Exercise brief: Among the entries below, count the lines holding the string "době". Respond with the number alone.

Material shown:

####

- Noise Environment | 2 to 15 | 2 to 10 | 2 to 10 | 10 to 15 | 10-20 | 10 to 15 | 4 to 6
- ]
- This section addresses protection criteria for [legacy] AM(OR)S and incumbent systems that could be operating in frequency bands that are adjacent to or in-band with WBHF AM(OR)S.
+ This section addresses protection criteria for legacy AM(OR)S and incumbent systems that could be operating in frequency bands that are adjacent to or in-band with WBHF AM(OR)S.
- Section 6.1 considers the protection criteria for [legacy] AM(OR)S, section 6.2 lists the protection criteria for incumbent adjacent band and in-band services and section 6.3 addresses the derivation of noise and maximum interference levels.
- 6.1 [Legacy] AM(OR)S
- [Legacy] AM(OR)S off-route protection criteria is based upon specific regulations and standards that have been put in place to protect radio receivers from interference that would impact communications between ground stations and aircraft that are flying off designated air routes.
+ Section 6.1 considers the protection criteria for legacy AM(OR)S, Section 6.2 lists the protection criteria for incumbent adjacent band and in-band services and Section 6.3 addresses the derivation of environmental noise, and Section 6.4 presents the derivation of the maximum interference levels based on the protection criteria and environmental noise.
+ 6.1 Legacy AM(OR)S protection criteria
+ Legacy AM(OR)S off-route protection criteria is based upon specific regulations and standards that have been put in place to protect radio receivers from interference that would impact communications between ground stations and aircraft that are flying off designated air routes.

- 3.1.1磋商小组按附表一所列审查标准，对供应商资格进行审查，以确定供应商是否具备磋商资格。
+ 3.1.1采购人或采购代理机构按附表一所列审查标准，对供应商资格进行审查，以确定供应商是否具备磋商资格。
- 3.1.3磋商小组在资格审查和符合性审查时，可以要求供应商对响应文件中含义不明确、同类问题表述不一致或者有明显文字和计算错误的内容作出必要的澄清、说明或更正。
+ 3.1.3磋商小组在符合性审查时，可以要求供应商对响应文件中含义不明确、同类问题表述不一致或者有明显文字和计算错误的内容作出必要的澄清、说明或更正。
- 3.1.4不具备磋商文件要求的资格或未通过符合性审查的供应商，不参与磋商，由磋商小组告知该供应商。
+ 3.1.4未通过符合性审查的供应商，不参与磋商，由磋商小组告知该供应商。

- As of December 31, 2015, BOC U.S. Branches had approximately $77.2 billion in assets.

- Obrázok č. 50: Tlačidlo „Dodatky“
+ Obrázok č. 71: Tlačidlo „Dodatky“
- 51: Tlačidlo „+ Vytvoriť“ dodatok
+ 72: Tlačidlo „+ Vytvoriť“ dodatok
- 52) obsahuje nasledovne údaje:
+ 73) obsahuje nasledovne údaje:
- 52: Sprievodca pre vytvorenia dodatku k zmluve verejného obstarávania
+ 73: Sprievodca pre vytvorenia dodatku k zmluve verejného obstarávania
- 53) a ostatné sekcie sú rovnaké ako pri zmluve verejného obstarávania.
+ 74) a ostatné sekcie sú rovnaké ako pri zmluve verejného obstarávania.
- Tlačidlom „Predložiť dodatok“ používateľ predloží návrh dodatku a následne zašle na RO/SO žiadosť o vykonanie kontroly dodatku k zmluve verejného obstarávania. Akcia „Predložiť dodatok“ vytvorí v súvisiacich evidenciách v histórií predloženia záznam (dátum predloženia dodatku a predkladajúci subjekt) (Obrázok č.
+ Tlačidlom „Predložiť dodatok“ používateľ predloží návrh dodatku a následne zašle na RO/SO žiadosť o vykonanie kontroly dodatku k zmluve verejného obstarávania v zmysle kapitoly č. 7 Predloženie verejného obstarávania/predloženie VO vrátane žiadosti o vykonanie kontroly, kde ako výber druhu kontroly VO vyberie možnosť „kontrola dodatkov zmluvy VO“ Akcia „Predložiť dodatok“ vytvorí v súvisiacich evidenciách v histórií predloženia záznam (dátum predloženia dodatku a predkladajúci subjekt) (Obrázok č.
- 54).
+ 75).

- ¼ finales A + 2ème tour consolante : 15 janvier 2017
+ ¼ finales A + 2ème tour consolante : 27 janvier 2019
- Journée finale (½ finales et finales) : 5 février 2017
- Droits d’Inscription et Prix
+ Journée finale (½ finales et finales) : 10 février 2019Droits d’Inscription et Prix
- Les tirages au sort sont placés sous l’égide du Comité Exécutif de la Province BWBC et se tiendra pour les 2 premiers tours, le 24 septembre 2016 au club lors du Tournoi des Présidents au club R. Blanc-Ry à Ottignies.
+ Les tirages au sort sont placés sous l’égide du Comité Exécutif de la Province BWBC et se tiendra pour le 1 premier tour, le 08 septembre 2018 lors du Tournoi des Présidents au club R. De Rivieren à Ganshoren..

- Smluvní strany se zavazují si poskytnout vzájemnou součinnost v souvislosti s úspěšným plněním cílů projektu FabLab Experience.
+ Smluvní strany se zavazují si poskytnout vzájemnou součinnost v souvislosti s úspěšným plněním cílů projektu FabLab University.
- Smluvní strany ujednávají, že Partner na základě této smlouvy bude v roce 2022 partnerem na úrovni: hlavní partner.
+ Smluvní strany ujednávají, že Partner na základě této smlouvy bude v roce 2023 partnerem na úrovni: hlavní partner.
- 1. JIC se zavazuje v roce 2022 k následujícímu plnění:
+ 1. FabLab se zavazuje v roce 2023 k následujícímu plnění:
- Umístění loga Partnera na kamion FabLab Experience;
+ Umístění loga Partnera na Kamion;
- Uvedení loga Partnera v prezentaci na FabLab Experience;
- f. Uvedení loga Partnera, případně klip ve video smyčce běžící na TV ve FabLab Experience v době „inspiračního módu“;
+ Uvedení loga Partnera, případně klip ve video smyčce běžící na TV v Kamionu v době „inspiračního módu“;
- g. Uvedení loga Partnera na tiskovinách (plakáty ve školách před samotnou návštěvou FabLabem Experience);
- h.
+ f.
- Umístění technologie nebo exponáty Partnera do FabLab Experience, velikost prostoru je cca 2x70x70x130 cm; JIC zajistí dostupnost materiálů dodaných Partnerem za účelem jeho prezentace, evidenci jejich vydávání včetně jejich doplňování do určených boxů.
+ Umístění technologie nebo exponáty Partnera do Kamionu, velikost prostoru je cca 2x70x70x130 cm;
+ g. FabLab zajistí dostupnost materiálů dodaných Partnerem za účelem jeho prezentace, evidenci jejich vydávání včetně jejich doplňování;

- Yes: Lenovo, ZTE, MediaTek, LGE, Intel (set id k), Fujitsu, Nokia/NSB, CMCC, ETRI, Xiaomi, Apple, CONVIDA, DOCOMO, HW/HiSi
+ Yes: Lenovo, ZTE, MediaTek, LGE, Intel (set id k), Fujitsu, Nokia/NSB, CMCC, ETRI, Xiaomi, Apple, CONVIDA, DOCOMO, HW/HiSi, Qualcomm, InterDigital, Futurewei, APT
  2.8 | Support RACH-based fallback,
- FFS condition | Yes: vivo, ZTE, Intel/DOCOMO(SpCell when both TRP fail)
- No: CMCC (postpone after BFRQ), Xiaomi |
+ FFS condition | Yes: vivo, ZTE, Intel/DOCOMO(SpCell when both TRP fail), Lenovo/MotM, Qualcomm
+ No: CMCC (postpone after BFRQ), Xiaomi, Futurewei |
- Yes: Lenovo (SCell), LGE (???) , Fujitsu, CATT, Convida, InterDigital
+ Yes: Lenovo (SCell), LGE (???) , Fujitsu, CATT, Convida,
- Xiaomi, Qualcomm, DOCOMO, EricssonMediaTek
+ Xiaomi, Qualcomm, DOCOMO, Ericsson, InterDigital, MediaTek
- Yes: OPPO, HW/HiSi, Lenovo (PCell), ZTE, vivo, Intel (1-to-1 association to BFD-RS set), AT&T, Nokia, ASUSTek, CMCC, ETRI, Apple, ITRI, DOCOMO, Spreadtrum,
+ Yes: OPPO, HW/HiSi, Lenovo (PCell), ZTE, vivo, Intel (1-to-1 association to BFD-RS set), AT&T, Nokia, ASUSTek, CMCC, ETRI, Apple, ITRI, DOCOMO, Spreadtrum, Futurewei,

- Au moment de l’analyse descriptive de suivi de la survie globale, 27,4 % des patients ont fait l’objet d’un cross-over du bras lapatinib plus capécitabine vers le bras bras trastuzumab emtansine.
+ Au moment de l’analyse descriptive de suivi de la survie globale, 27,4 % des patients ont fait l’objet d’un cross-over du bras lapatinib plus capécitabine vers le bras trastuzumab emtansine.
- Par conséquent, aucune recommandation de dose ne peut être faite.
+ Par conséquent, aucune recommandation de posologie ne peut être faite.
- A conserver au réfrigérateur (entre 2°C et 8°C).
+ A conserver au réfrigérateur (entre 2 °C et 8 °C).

####

Response to this exercise: 2